第89页

凌苏苏眼泪不停,用词格外夸张。

她寻死觅活不是第一次了。

高中毕业时,家里替凌苏苏办理手续去美国读本科,凌苏苏怕读个几年回来,在爸妈心里的地位彻底被凌舒代替,要死要活地就是不肯去外面读书。

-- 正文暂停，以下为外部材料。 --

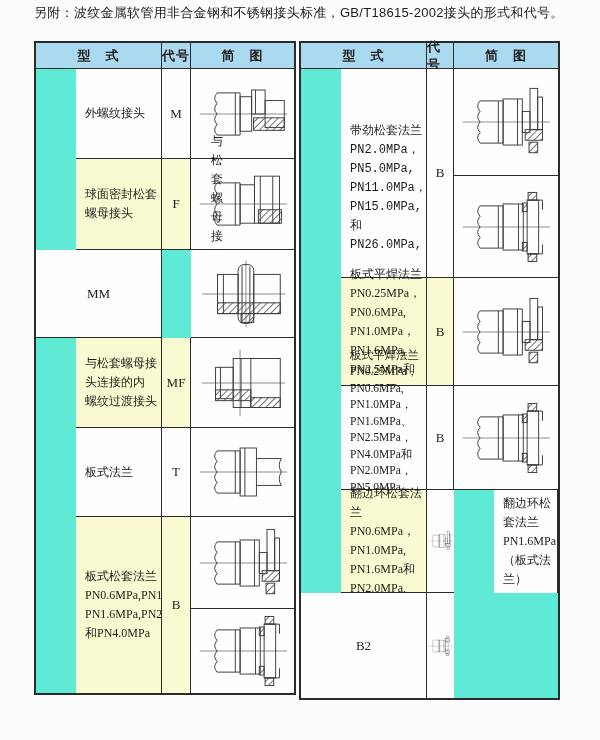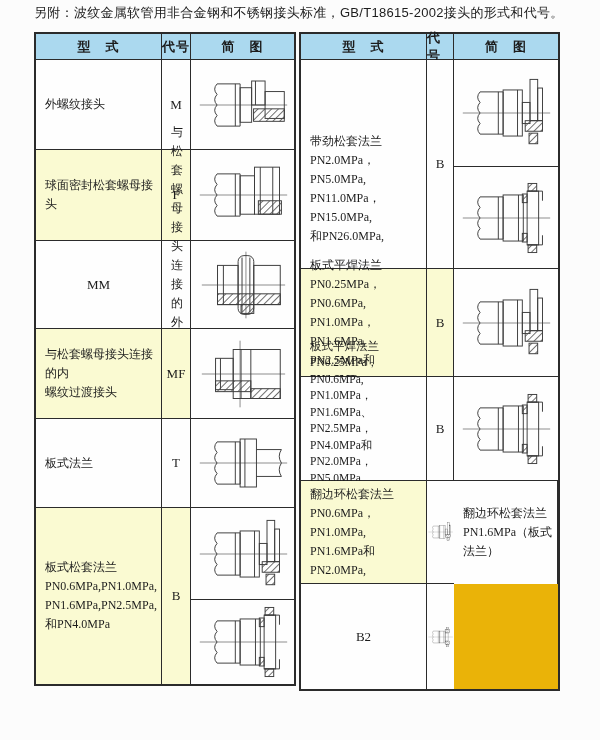"型 式" .tbl { background: #eab308 -> #5eead4; top: 32px -> 41px }
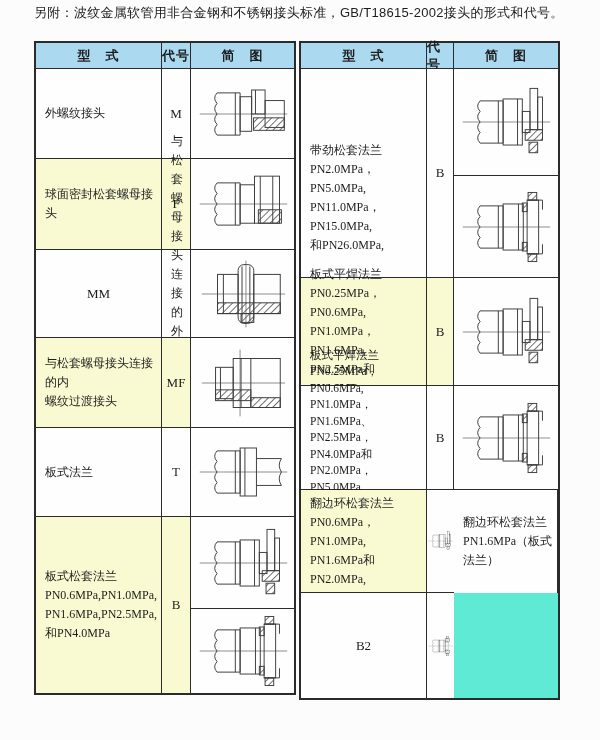"外螺纹接头" .type { margin-left: none -> 40px }
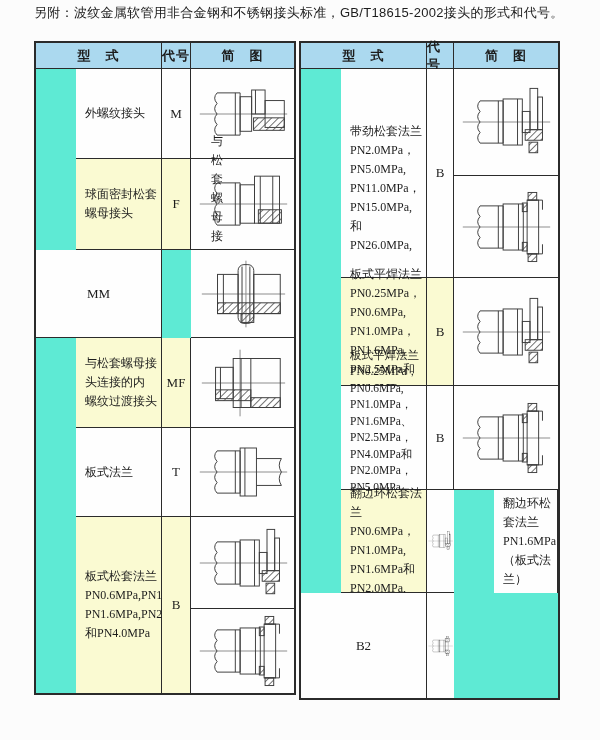"带劲松套法兰" .type.low { font-family: none -> Liberation Mono, monospace }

一连闹了好几天,绝食都用上了,凌新旬没法子,用了钞能力,送了她去外国名牌大学在国内的校区。

这招用在凌舒这处是不灵的。

凌舒忽的想到苏妤随口的抱怨,说凌苏苏最近也不着家,厉声逼问:

“你到底怎么回事?你跟我说,我还

能回来看看。你不跟我说,我马上把你这个情况跟妈妈讲。”

“别——”凌苏苏最想瞒着的就是父母,被凌舒拿捏住了七寸,无计可施,小声啜泣,“我在医院,我快死了,先不能跟爸妈说。凌舒,你好歹算我姐,你快来给我签字收尸。”

“知道了。”

凌苏苏娇气,感冒发烧这种常事都会虚弱地讲恐怕命不久矣,凌舒寻思着,可能是一些不方便跟家里说的小病,离死有一大截。

薛怀跃在旁边听了个七七八八,凌舒抱歉道:

“凌苏苏有事,我不能真不管她,我可能要随便收拾一下东西回北京了。”

她是真难受。没凌苏苏这个岔子,她估计已经啃上薛怀跃饱满的嘴唇了。

薛怀跃看了眼手表,扣住她的腕子,软着声音哄:

“再在这里多呆一分钟好不好?”

一分钟而已,没什么等不起的,凌舒顺势牵住了他的手,十指相扣地等待。

机械手表表针转到了正确的位置。

在同一时间,天地风云好像随时变幻。